Monday morning massacre?

Posted by Vadim Rizov on
The recession is officially fading and box-office grosses are as strong as ever, but the entire film industry seems to contracting in pain today, from major to micro.
Variety reports that Universal has frozen development for the rest of the year — if your project wasn’t already realistically getting made, there’ll be no more cash for rewrites and meetings. Disney’s allegedly doing the same, and Warner Bros. is dealing with its financial woes by stiffing writers. Meanwhile, indieWIRE‘s Anne Thompson calls this year’s Toronto an “indie bloodbath,” with only one big-name title sold for seven figures — Tom Ford’s “A Single Man” — and the days of releases for all long over.
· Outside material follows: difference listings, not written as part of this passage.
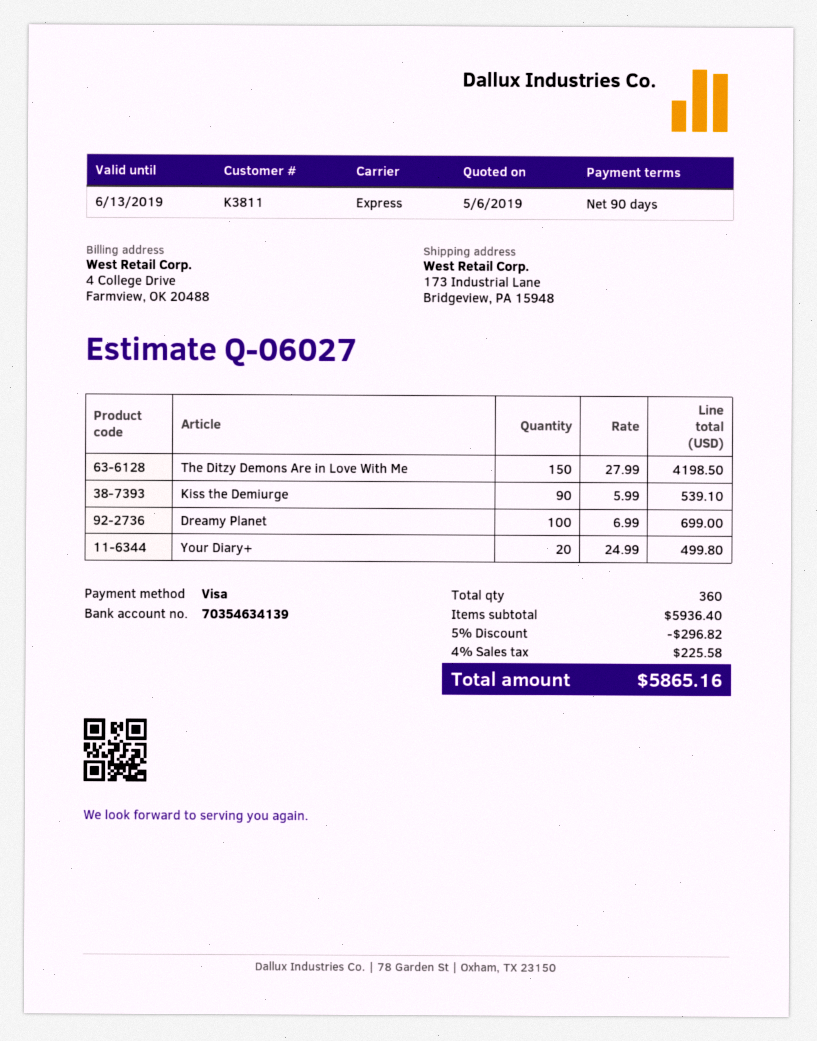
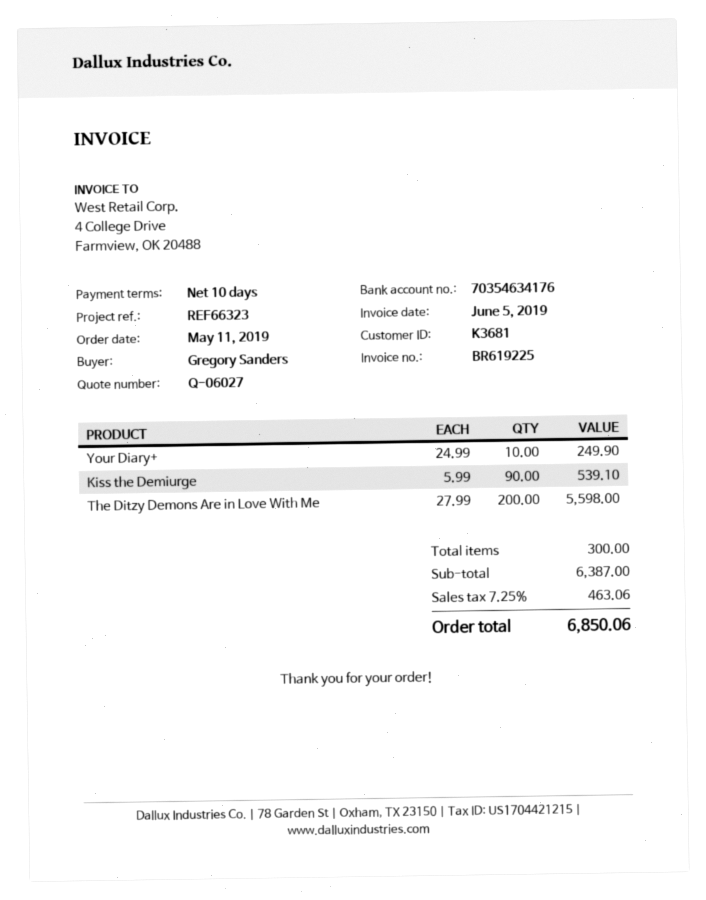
payment terms: 90 days -> 10 days
customer number: K3811 -> K3681
bank account: 70354634139 -> 70354634176
The Ditzy Demons Are in Love With Me: 150 x 27.99 = 4198.50 -> 200 x 27.99 = 5598.00
Dreamy Planet: 100 x 6.99 = 699.00 -> none
Your Diary+: 20 x 24.99 = 499.80 -> 10 x 24.99 = 249.90
total quantity: 360 -> 300
subtotal: 5936.40 -> 6387.00
discount: 5% = 296.82 -> none
tax: 4% = 225.58 -> 7.25% = 463.06
total: 5865.16 -> 6850.06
Now, Universal’s been having an infamously bad year, but why is every other major freaking out? Prudence, for once, or sheer paranoia? And the indie market is in panic because this year doesn’t have a “Slumdog Millionaire” type sensation — but it’s never been the norm for a little “indie” to take in $377 million worldwide?
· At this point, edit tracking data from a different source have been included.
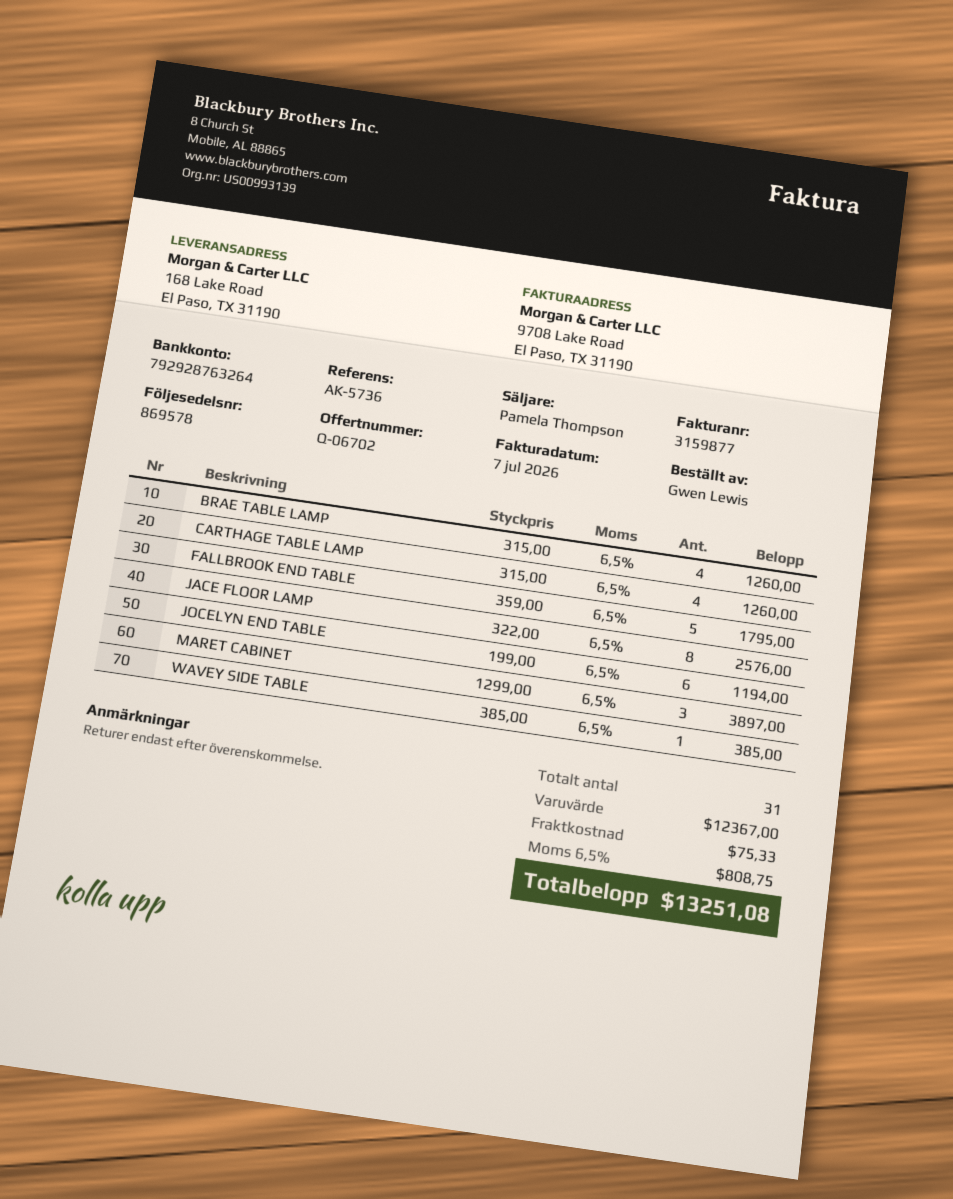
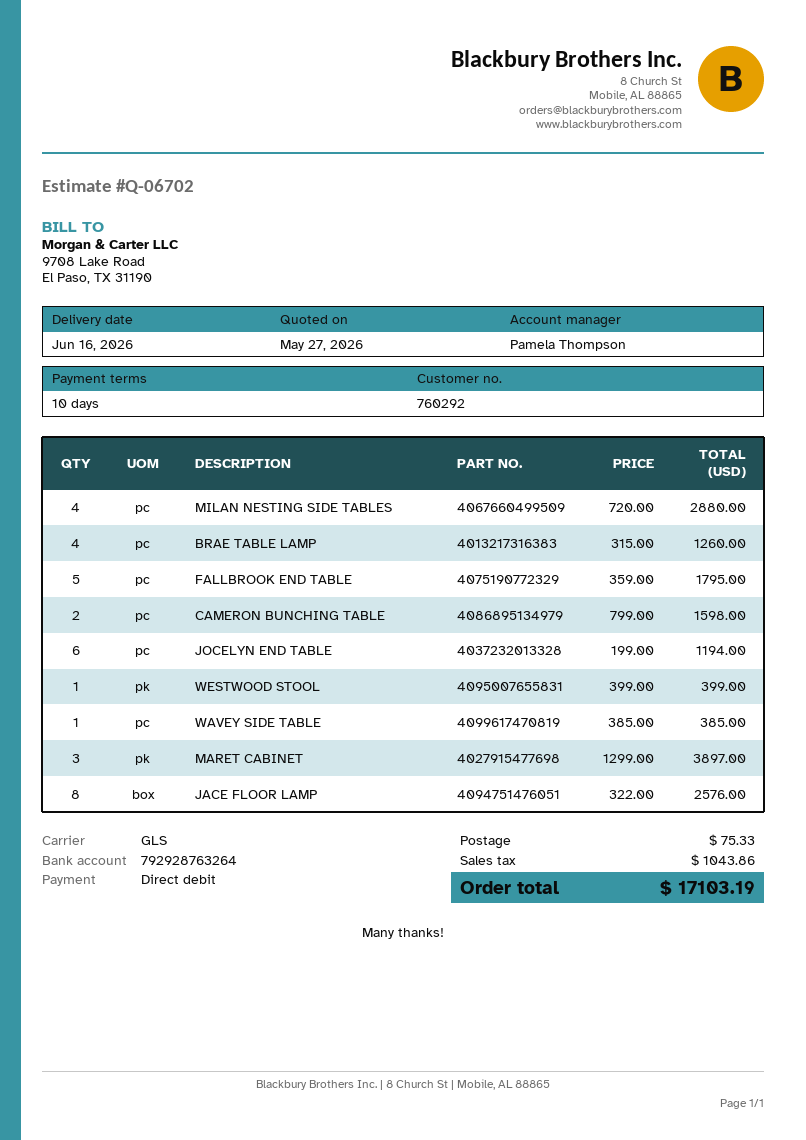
CARTHAGE TABLE LAMP: 4 x 315.00 = 1260.00 -> none
MILAN NESTING SIDE TABLES: none -> 4 x 720.00 = 2880.00
CAMERON BUNCHING TABLE: none -> 2 x 799.00 = 1598.00
WESTWOOD STOOL: none -> 1 x 399.00 = 399.00
tax: 808.75 -> 1043.86
total: 13251.08 -> 17103.19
Indie film’s always had its boom-bust moments; think back to the ominous predictions of doom unveiled for Sundance in the late ’90s, when high-profile busts like “The Spitfire Grill” and “Happy, Texas” threatened to kill the acquisitive spirit. Thompson predicts that, at least for now, anything above a micro-budget level is going to have a hard time getting into theaters. My basic reaction to that is something between a shrug and a cheer: that the dismal-looking “Creation” is the kind of movie that’s getting shut out of this new climate isn’t the most terrible thing I can think of.
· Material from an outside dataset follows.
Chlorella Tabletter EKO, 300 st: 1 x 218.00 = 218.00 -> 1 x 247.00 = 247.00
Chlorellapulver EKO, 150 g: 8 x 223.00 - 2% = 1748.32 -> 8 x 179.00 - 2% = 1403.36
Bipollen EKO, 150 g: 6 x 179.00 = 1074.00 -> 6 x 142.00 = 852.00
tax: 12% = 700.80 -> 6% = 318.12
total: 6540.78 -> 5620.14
It’s fascinating that a quirky comedy like “Get Low,” a Toronto crowd-pleaser that stars Bill Murray as a mortician and that sounds like the kind of film that normally would’ve been a distribution slam-dunk, is suddenly a “challenge.” It seems like distributors still underestimate the potential of nakedly commercial fare like “Slumdog” for needless reasons, all the while putting out less-than-stellar fare simply because it seems broad and has a name actor attached — like one of this week’s releases, the Clive Owen male weepie “The Boys Are Back,” whose gooey trailer I’ve heard audiences repeatedly openly laugh at. There’s a whole world of movies made whose target niche seem to be middle-aged couples who can’t be bothered to research what they see before they head off to the theater. Is that really how you play it safe?